Billboard Hot 100

rnr_country

     This early project served as an exercise in data cleaning and hypothesis testing (repo here). Since the data set was provided as-is with no accompanying information, it is unclear why a bunch of the genres are mislabeled; this also led me generally not to dig much deeper into this data set. In terms of basic exercises… string manipulation on artist names? Check! List comprehensions to convert track length from string to float? Check! Gaussian kernel density estimates to visualize smooth curve approximations of song lengths by genre? Check!
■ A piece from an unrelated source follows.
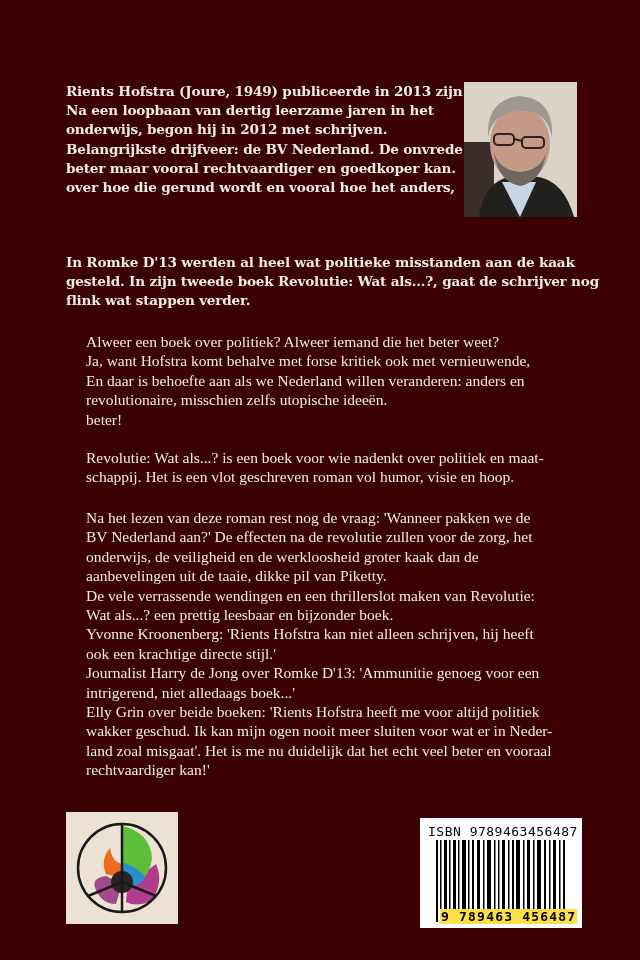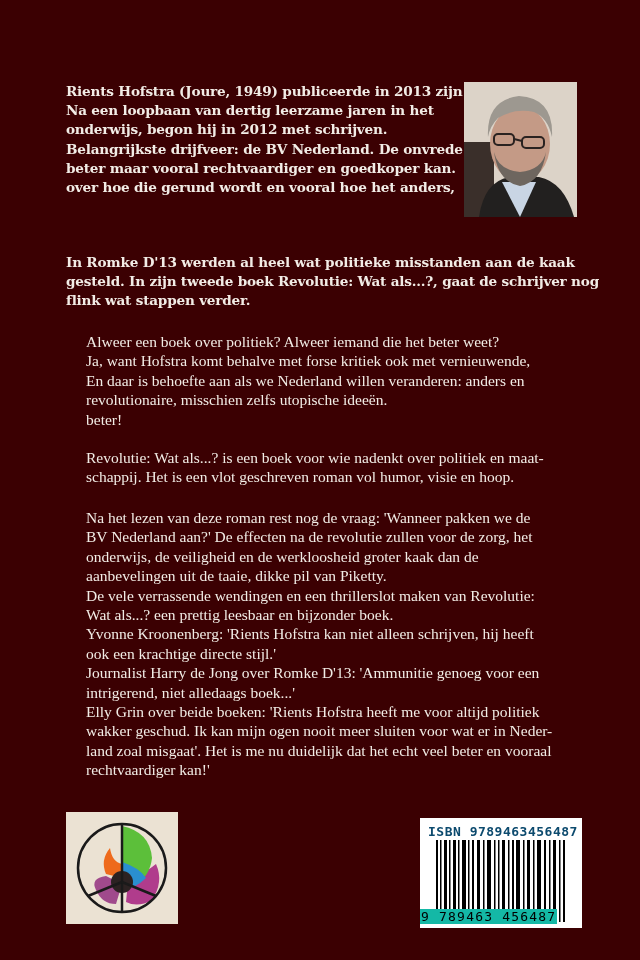"ISBN 9789463456487" .isn-top { color: #0c4a6e -> #000000; font-weight: bold -> normal }
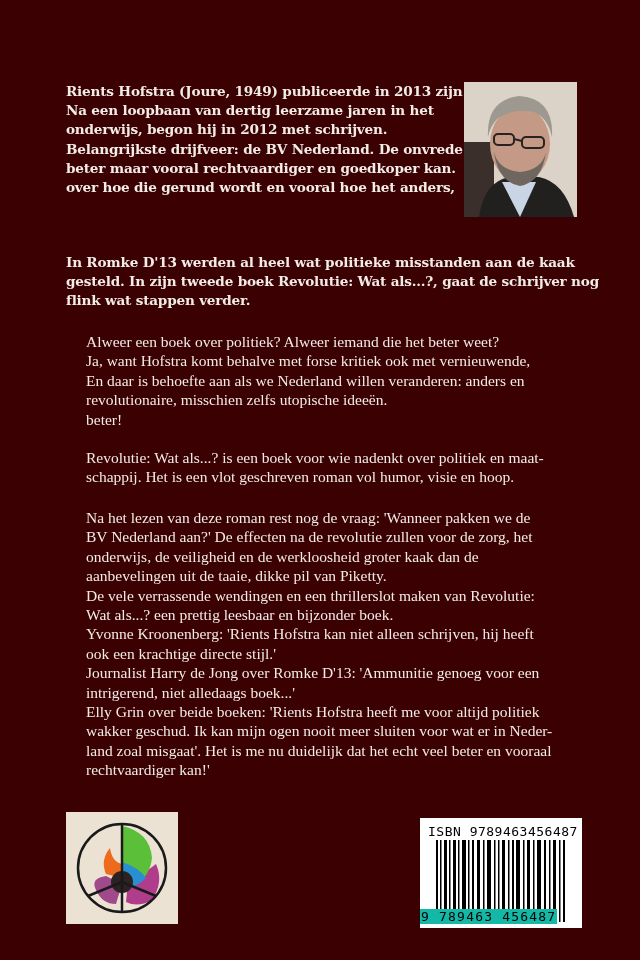"9 789463 456487" .isn-bottom { background: #14b8a6 -> #fde047; font-weight: normal -> bold; left: 0 -> 20px }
     I recently returned to try and extract some more interesting plots out of it, one of which is reproduced above. Performing the t-test for independence (with unequal variance), we see that the average peak position attained by rock’n’roll tracks is significantly higher than the average peak position attained by country tracks at a 0.05 level (p = 7.8e-06). In the plots, we see that the average for country looks like it’s around 50, and rock’n’roll’s looks like it’s just over 20 (remember, higher number –> less optimal chart position). Country songs look like they fall victim more frequently to the official rule that any song trending downward below 50 is kicked off the Hot 100 chart after 20 weeks.

     Lots of interesting questions to ask here; leaving them as hypothetical for now due to questionable integrity of data set.

Written on April 18, 2018